Vancouver Canucks Acoustic Guitar
$397.49 at


Nothing says you’re a serious musician more than playing an instrument done up in your favourite hockey team’s colours and logo. Plus think of all the wicked tunes you’ll be inspired to write with this thing, such as “Can You Smyl the Love Tonight?,” “He’s Not Heavy, He’s My Brodeur,” “Linden Be,” “Hunka Hunka Bure Love” and “Baby’s Got Kurtenbach.” I haven’t watched a Canucks game in 20 years.

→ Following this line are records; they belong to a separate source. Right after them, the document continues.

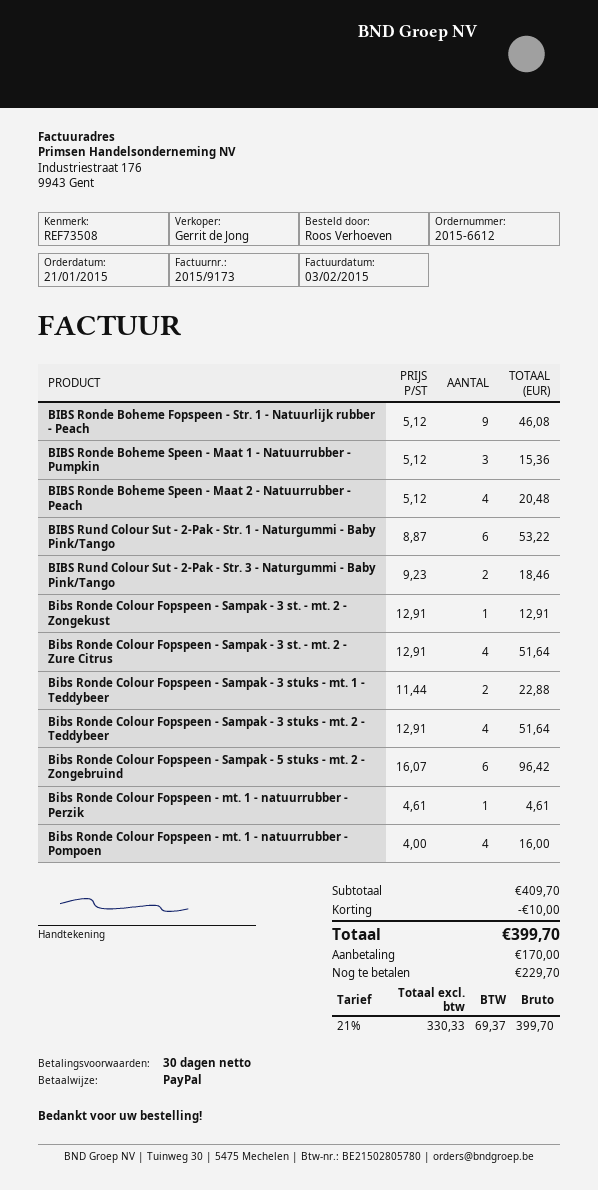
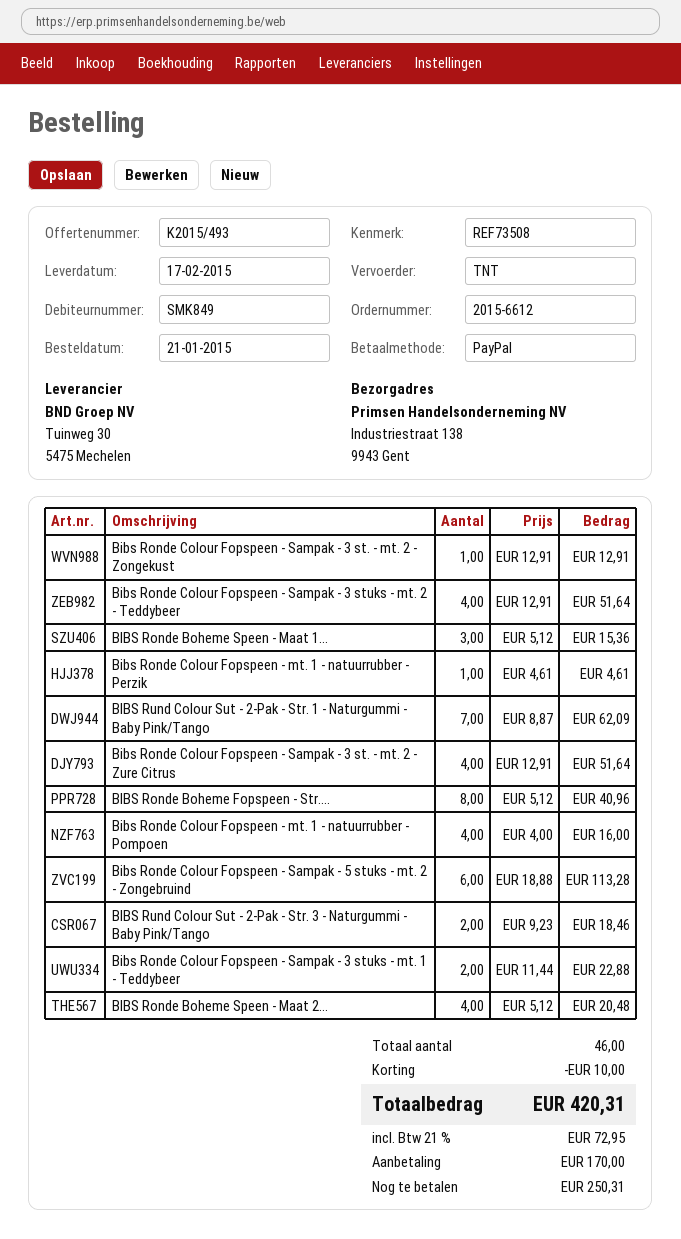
BIBS Ronde Boheme Fopspeen - Str. 1 - Natuurlijk rubber - Peach: 9 x 5.12 = 46.08 -> 8 x 5.12 = 40.96
BIBS Rund Colour Sut - 2-Pak - Str. 1 - Naturgummi - Baby Pink/Tango: 6 x 8.87 = 53.22 -> 7 x 8.87 = 62.09
Bibs Ronde Colour Fopspeen - Sampak - 5 stuks - mt. 2 - Zongebruind: 6 x 16.07 = 96.42 -> 6 x 18.88 = 113.28
tax: 21% = 69.37 -> 21% = 72.95
total: 399.70 -> 420.31
balance: 229.70 -> 250.31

Women’s Canucks Mini Boots
$59.99 at


For anyone who enjoys the sloppy comfort of UGG-style boots but also the armchair athleticism of passively watching professional sports. They’re also easy to slip on and off because they don’t come with any of those pesky things like laces or self-respect.

Men’s Canucks Bodysuit
$89.99 at


Truly terrifying, but undeniably comfortable, the Men’s Canucks Body Suit comes with two front pockets, a hood with drawstring and is made of 100 per cent flammable polyester. So be extra careful when you fill your boudoir with dozens of lit candles for a romantic evening with yourself.

Canucks Steak Knives
$26.99 at


Slice through meat like Elias Pettersson through the opposing team’s defensive zone, or something like that, with this set of officially licensed, kitchen-grade serrated blades. The lack of official Canucks sporks, chopsticks or tiffins, however, indicates the team’s merchandise department needs to expand its multicultural horizons if they really want to corner the lucrative sports utensils market.

Station Map Coasters
$14 at


What better way to be reminded of your soul-crushing SkyTrain commute than by placing a large tumbler of Baja Rosa down on one of four high-density, styrene laminated coasters commemorating the transit stations you curse daily under your boozy breath.

Taxidermy Grunge Ducks
$62.16 at


Jazz, punk and hip hop are all fine and dandy, but have they ever been reduced to an assortment of clichés worn by taxidermy ducklings? Sporting mini Starbucks coffee cups, toques and Sub Pop Records/Nirvana T-shirts, these downy soft odes to the Seattle music scene of the 1990s are undeniably cute if you forget for a moment they’re made of actual dead baby ducks. Merry Christmas!